Famously, Microsoft spent years treating open source like a pariah, and even now it seems that relatively few of the company's shipping products embrace open code. But according to Prevost, Microsoft was always open to the idea of retaining Powerset's Hbase base.
"We obviously had a lot of conversations [with Microsoft] about what we were doing and why it was important," Prevost says. "Microsoft was very open to the idea of open source. Obviously, Microsoft has a lot of IP concerns with software in so many different domains, so they want to be very careful about these things...but it was really just a matter of working out the details."

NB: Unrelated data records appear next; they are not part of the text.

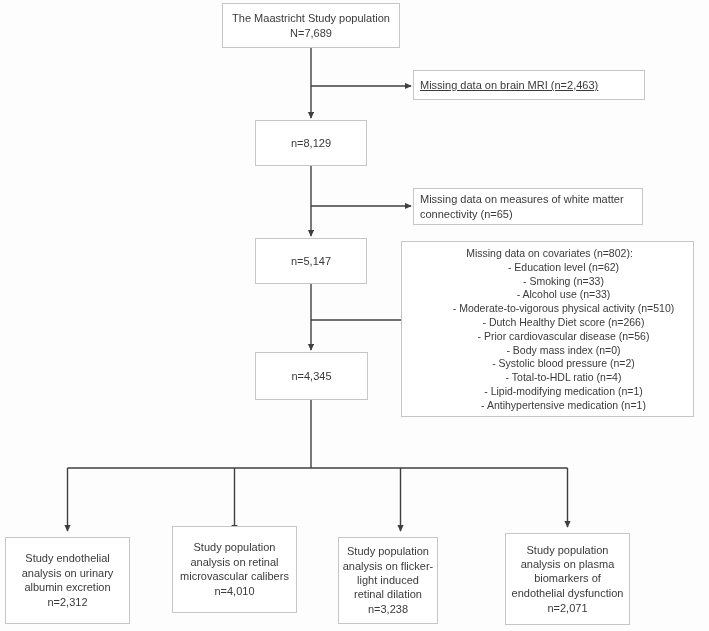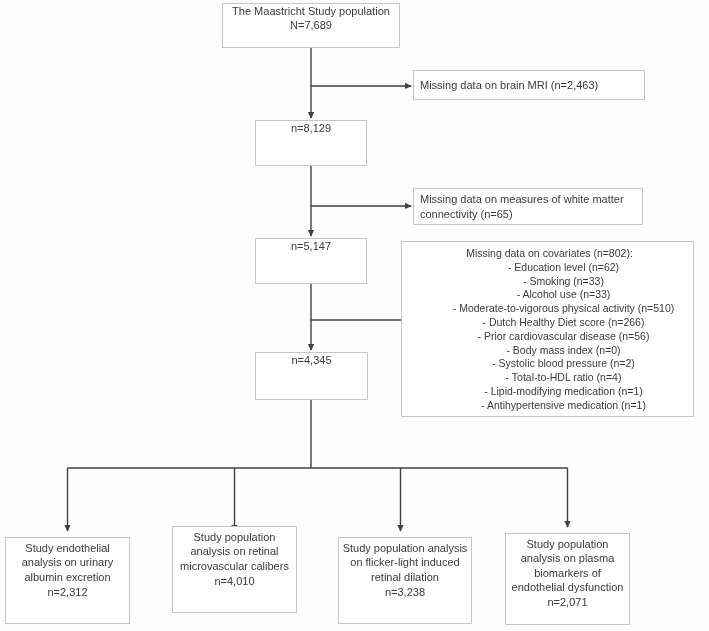--- a/index.html
+++ b/index.html
@@ -27,6 +27,7 @@
     display:flex;
     flex-direction:column;
     align-items:center;
+    justify-content:center;
     text-align:center;
   }
   .box.left{

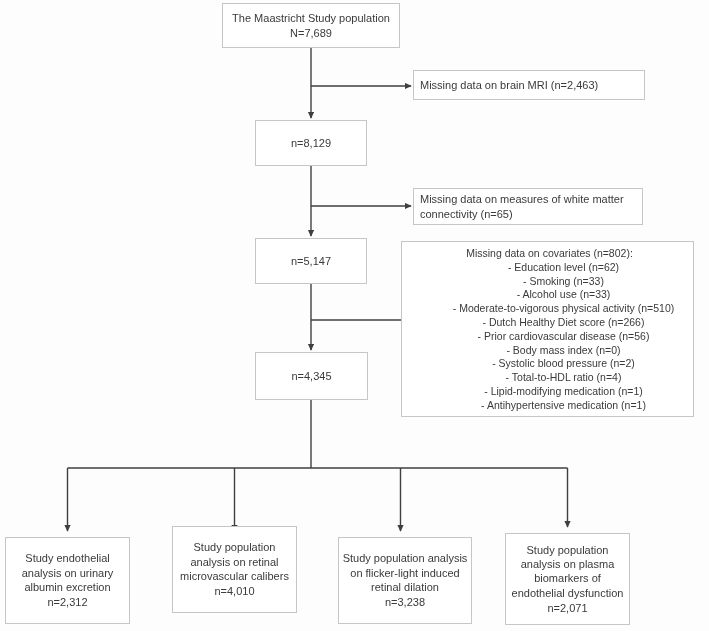--- a/index.html
+++ b/index.html
@@ -89,7 +89,7 @@
     <div>N=7,689</div>
   </div>
 
-  <div class="box left" style="left:413px;top:70px;width:232px;height:30px;">
+  <div class="box left" style="left:413px;top:70px;width:232px;height:30px;text-decoration:underline;">
     <div>Missing data on brain MRI (n=2,463)</div>
   </div>
 

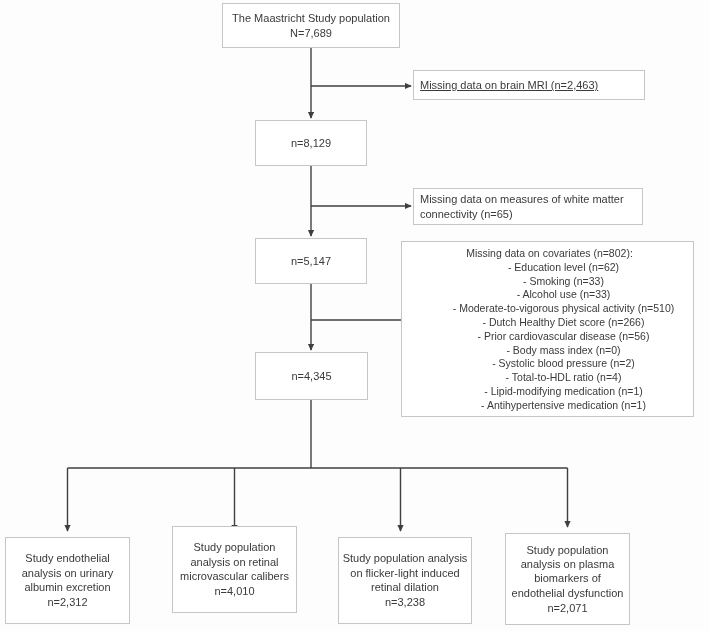--- a/index.html
+++ b/index.html
@@ -134,7 +134,7 @@
     <div class="n-line">n=4,010</div>
   </div>
 
-  <div class="box center outcome" style="left:338px;top:537px;width:134px;height:87px;padding:3px;">
+  <div class="box center outcome" style="left:338px;top:537px;width:100px;height:87px;padding:3px;">
     <div>Study population analysis on flicker-light induced retinal dilation</div>
     <div class="n-line">n=3,238</div>
   </div>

After the acquisition, while these conversations played out, Powerset's two full-time Hbase committers took leave from the project. But by October, they were approved to resume contributing patches.
As you might expect, Microsoft has no plans to migrate Bing proper onto the platform. "We haven't done anything to the Bing code base that explicitly uses Hbase," Prevost says.
But whether it's underpinned by Hadoop or not, Powerset intends to build a semantic index for the entire web. It just needs some time - and some cheaper, faster processing power. "Where we are right now is that it's still very expensive. We spend a lot more time indexing a page and that takes a lot more processing power. And that creates a much larger index, which is more expensive to serve. It wouldn't make sense for us to index the entire web, because it would be highly expensive, and for certain kinds of pages, we might not see the value."
So, for the moment, Powerset is indexing Wikipedia. But there's more to come. It may add other, contained datasets to Bing's Reference vertical, before attempting to embrace the web as whole. And yes, it will take that Reference tab out of hiding. As it stands, Powerset's Wikisearch is limited to a relatively small number of queries, including the search for "Albert Einstein."
How does Powerset avoid Wikinonsense? According to Prevost, it re-indexes the "free encyclopedia anyone can edit" every two hours or so. "We look for changes and re-index those articles," Prevost explains. "That helps to make sure we don't have pages that are vandalized...the vandalized pages get fixed pretty quickly." Or so it seems.